In 1973, William E. Colby, the son of a Jesuit missionary, whose main experience in the CIA had been in paramilitary and political activities, became first the comptroller, then Director, of Central Intelligence. It was the beginning of a revolution. As he explains in his autobiography, he rejected the complicated view of KGB strategic deception. Instead of worry about such enemy tricks, he saw the job of the CIA as a straight forward one of gathering intelligence for the President. And, to accomplish this, he believed "walk in" defectors should be encouraged and given the benefit of the doubt, rather than suspected. He complained that in the past the CIA "spent an inordinate amount of time worried about false defectors and false agents." What now emerges from the Tehran archive was how far Colby went in abruptly revising this doctrine on REDTOPS. A top secret order, entitled "Turning Around REDTOP walk ins", which went out to all CIA stations in 1973, advised:
Analysis of REDTOP walk-ins in recent years clearly indicates that REDTOP services have not been seriously using sophisticated and serious walk-ins as a provocation technique. However, fear of provocations has been more responsible for bad handling than any other cause.
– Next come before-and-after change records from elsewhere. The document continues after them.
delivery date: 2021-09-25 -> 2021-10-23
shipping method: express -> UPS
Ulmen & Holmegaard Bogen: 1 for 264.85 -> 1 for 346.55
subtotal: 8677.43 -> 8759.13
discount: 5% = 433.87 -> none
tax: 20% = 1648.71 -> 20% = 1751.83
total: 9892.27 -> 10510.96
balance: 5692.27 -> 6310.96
We have concluded that we do ourselves a disservice if we shy away from promising cases because of fear of provocation...We are confident that we are capable of determining whether or not a producing agent is supplying bona fide information. ( Volume 53, p.32)
Instead of holding in abeyance REDTOPS until their bona fides could be established, this new doctrine gave case officers in the Soviet Bloc Divisions carte blanc to recruit "producing agents" on the assumption that their worth would be established after the fact by the quantity and quality of information they furnished. This new order changed the entire philosophy of the CIA in a single swoop. By effectively eliminating the prior task of establishing bona fides, it undermined Angleton's position in the CIA, and made superfluous his counterintelligence staff. In light of this change, it is not surprising that Angleton, after bitterly fighting this new policy, which contradicted the empirical findings of the past 20 years, was forced out. Although Angleton was fired in December 1974, after Colby first planted a Pulitzer Prize news leak with the NY Times, the full dimensions of this power struggle only became known through the documents in the Tehran archive.
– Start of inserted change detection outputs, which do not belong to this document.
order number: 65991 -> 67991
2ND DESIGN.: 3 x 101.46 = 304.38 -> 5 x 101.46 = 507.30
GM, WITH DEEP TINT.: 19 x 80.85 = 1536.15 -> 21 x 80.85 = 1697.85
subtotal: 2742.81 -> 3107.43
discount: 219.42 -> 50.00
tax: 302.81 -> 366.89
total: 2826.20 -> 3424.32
These top secret internal directives also reveal that in 1973 there was a sudden increase in the CIA's confidence in its ability to run and service agents in hostile territory. Up until 1973, the CIA considered such contacts behind enemy lines to be a very difficult--and dangerous--enterprise. Not only did the KGB maintain a full-court press of surveillance, especially around the embassy, but it was known to use double-agents to entrap intermediaries that might be used as couriers. In January 1973, there was a dramatic change in the CIA's appreciation of this situation. On January 9th, in a top secret cable, The CIA`s Soviet Bloc division, code named BK Herald, informed all stations abroad:
BK Herald can and does run many resident agents inside the REDTOP countries. We have the capability to mount and support such operations over an indefinite period, and we currently are able to exfiltrate agents, in most cases with their families, from the REDTOP countries when it is time for them to leave.
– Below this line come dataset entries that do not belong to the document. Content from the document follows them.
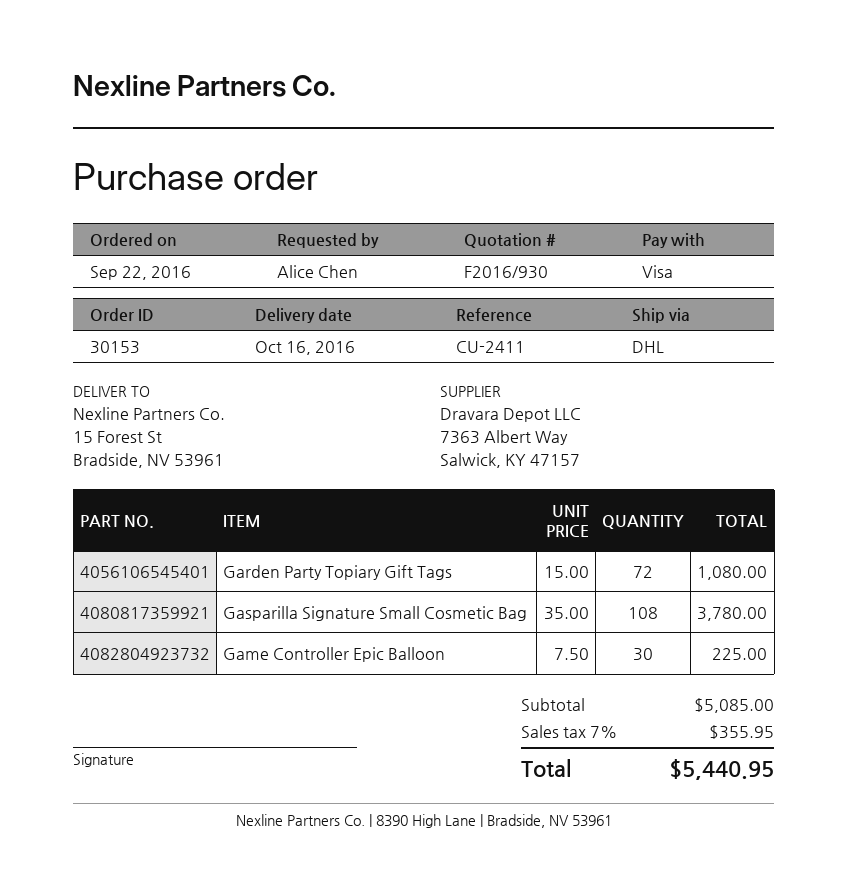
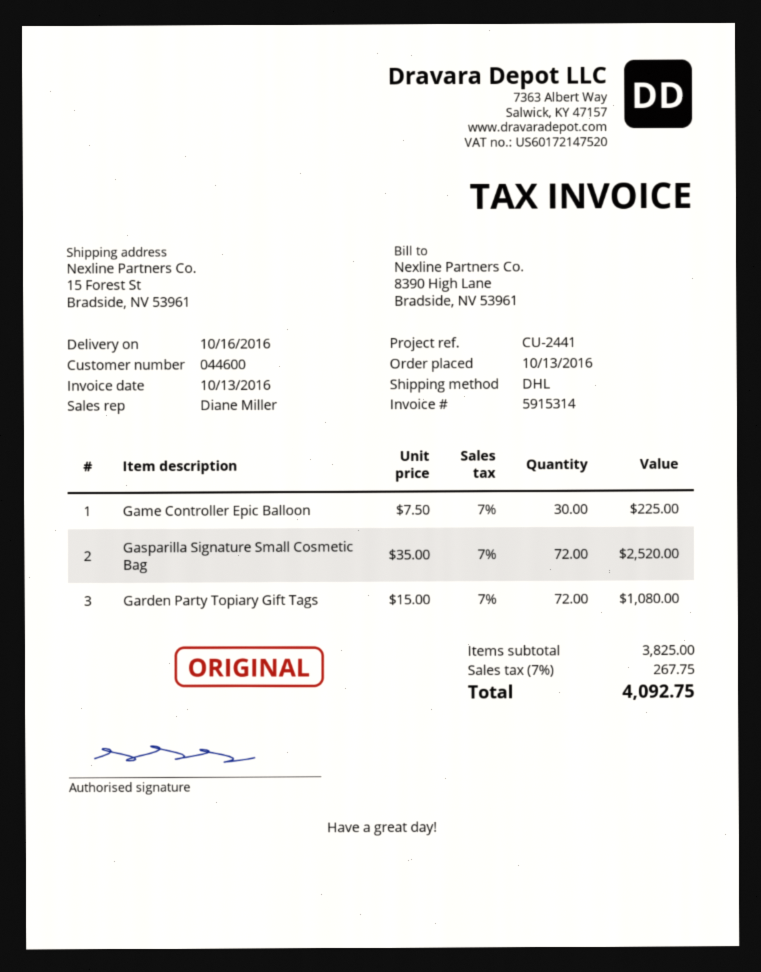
order date: 2016-09-22 -> 2016-10-13
reference: CU-2411 -> CU-2441
Gasparilla Signature Small Cosmetic Bag: 108 x 35.00 = 3780.00 -> 72 x 35.00 = 2520.00
subtotal: 5085.00 -> 3825.00
tax: 7% = 355.95 -> 7% = 267.75
total: 5440.95 -> 4092.75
In other words, the new CIA took the position that it could not only recruit untested REDTOP walk-ins at foreign embassies but, after they returned to Moscow, it could contact them with impunity, employ them as "resident agents" (or moles), and then, if necessary, smuggle them, and their families, out of Russia. ( Volume 53, p.29) This fearless bluster, presumably had been based on doubts about the efficiency of the Soviet security services-- "The KGB is not 10 feet tall" -- proved to be disastrously short lived. By 1978, the KGB had arrested a large number of the CIA's "resident agents" in Moscow, including Anatoli Filatov, Alexandr Ogorodnik and Vladimir Kalinin, and had used other CIA recruits, such as Sanya Lipavsky, as provocateurs to discredit the dissident movement.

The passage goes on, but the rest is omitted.